Temporal Data Requirement for Predicting Unplanned Hospital Readmissions

arXiv cs.LG / 5/4/2026

📰 NewsIdeas & Deep AnalysisModels & Research

Key Points

  • The study examines how the choice of historical observation window affects predictive accuracy for 30-day unplanned hospital readmissions after hip and knee arthroplasty.
  • It evaluates multiple window lengths (from the day of surgery up to three years prior) and finds that unstructured clinical notes perform best with a much shorter window, especially three to six months before surgery.
  • For structured encounter data, predictive performance improves as the time window grows but plateaus after about twelve months.
  • The authors compare both structured and unstructured inputs using traditional non-neural text encoders and several neural encoders, showing the temporal patterns are stable across model types and encoder choices.
  • The paper argues against the assumption that “more history is always better” and provides modality-specific time-window guidance to optimize readmission prediction models.

Abstract

With the proliferation of Electronic Health Records (EHRs), a critical challenge in building predictive models is determining the optimal historical data time window to maximize accuracy.

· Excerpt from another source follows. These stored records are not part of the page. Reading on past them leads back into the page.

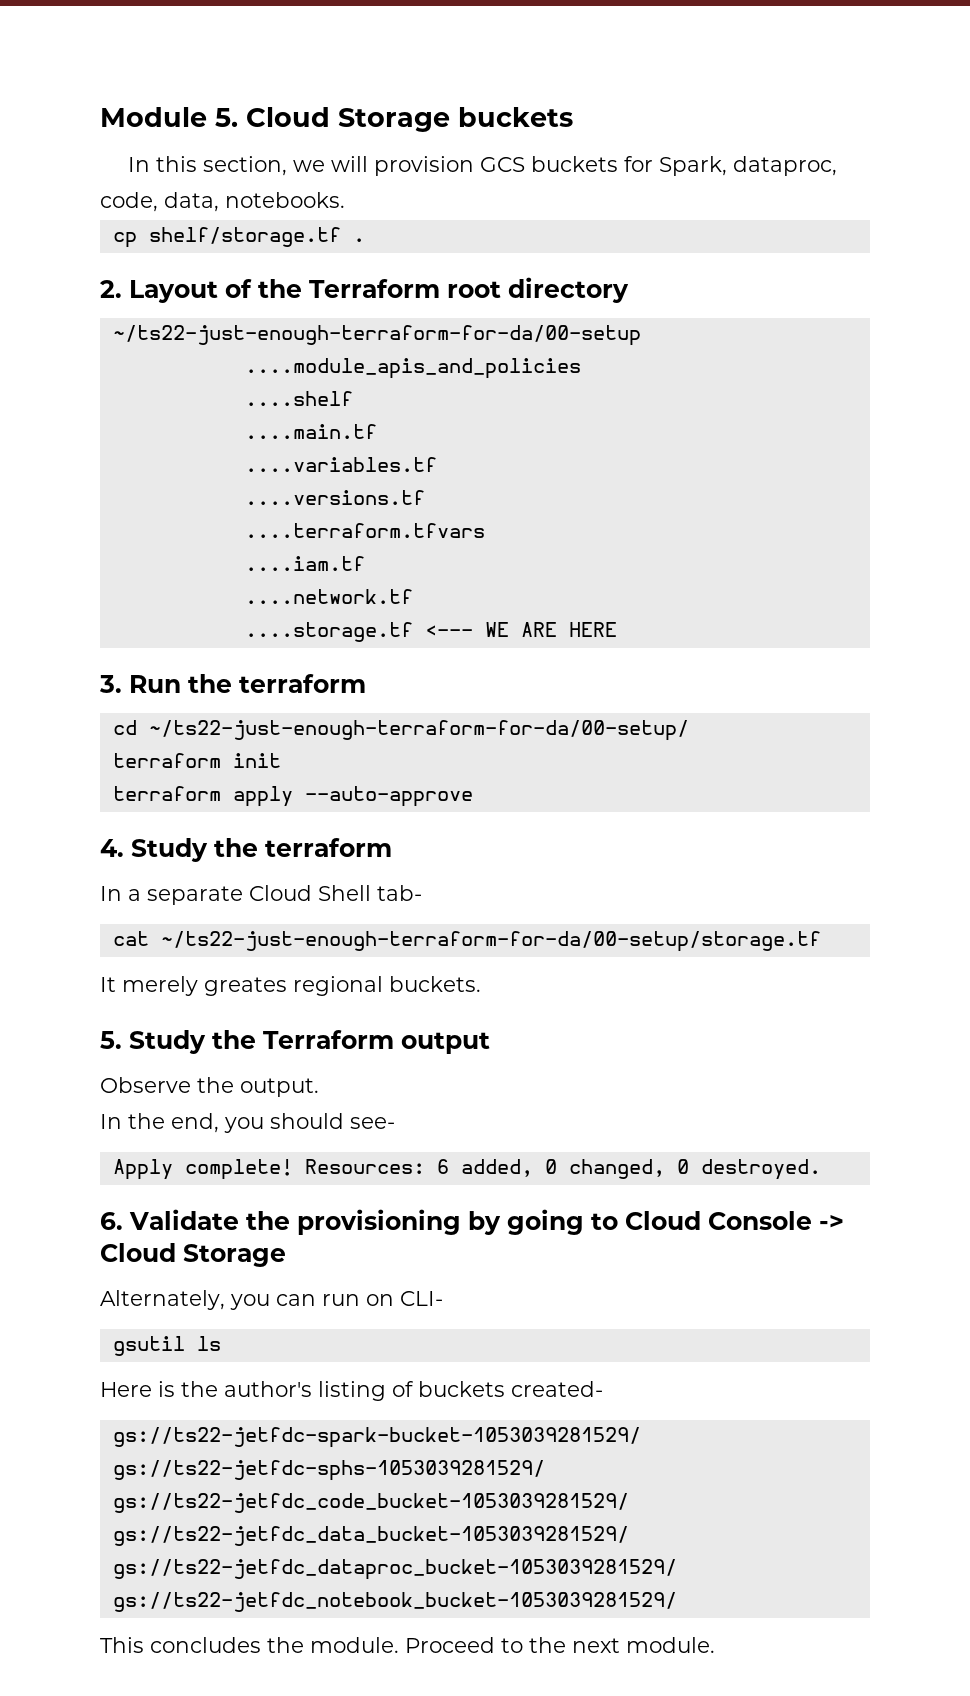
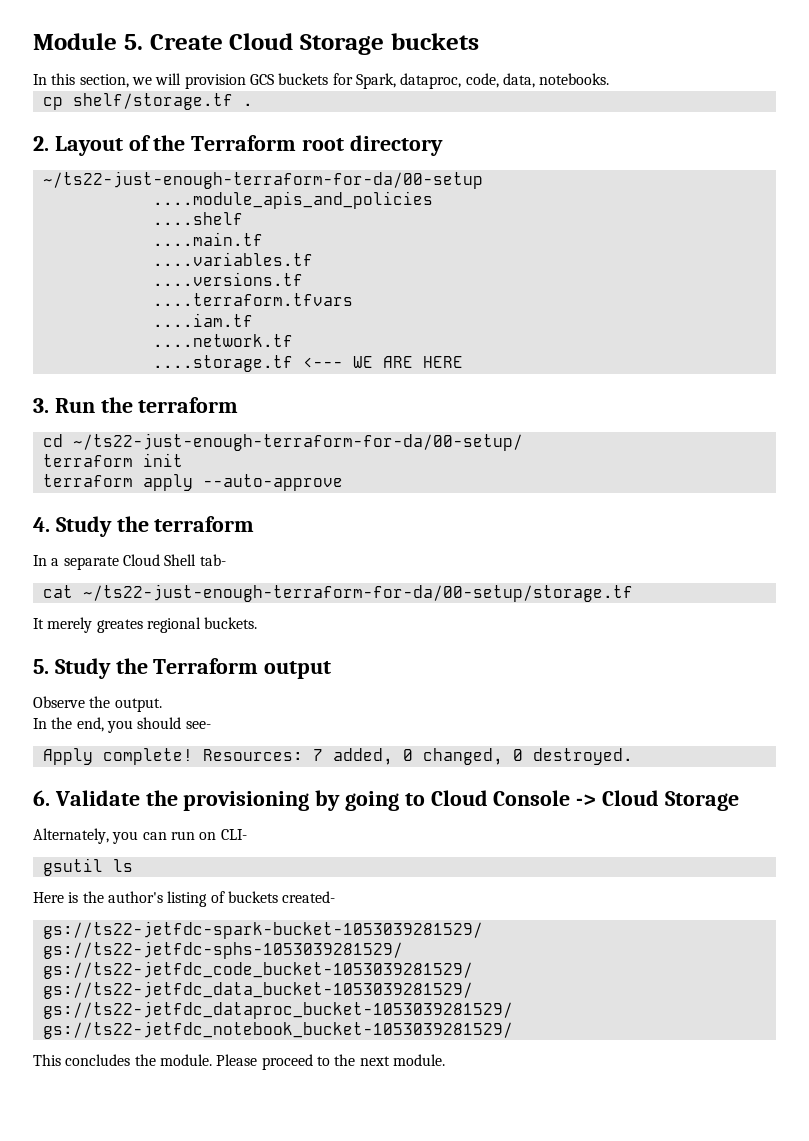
- Module 5. Cloud Storage buckets
+ Module 5. Create Cloud Storage buckets
- Resources: 6 added, 0 changed, 0 destroyed.
+ Resources: 7 added, 0 changed, 0 destroyed.
- Proceed to the next module.
+ Please proceed to the next module.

This study investigates the impact of various observation windows ranging from the day of surgery to three years prior on predicting 30-day readmission following hip and knee arthroplasties. The dataset encompasses both structured encounter records (over 4 million) and unstructured clinical notes (80,000) from 7,174 patients. To extract meaning from the clinical notes, we employed a suite of non neural (BOW, count BOW, TF IDF, LDA) and neural encoders (BERT, 1D CNN, BiLSTM, Average). We subsequently evaluated models utilizing clinical notes alone, structured data alone, and a combination of both modalities. Our results demonstrate that the optimal time window for unstructured clinical notes is significantly shorter than for structured data, maximum predictive performance was achieved using notes from just three to six months prior to surgery. In contrast, performance using structured data improved as the time window lengthened, but strictly plateaued after twelve months. These modality-specific temporal patterns remained consistent regardless of model complexity or encoder type. Ultimately, these findings challenge the general assumption that more historical data inherently yields better machine learning predictions, establishing targeted time-window guidelines for optimizing readmission prediction models.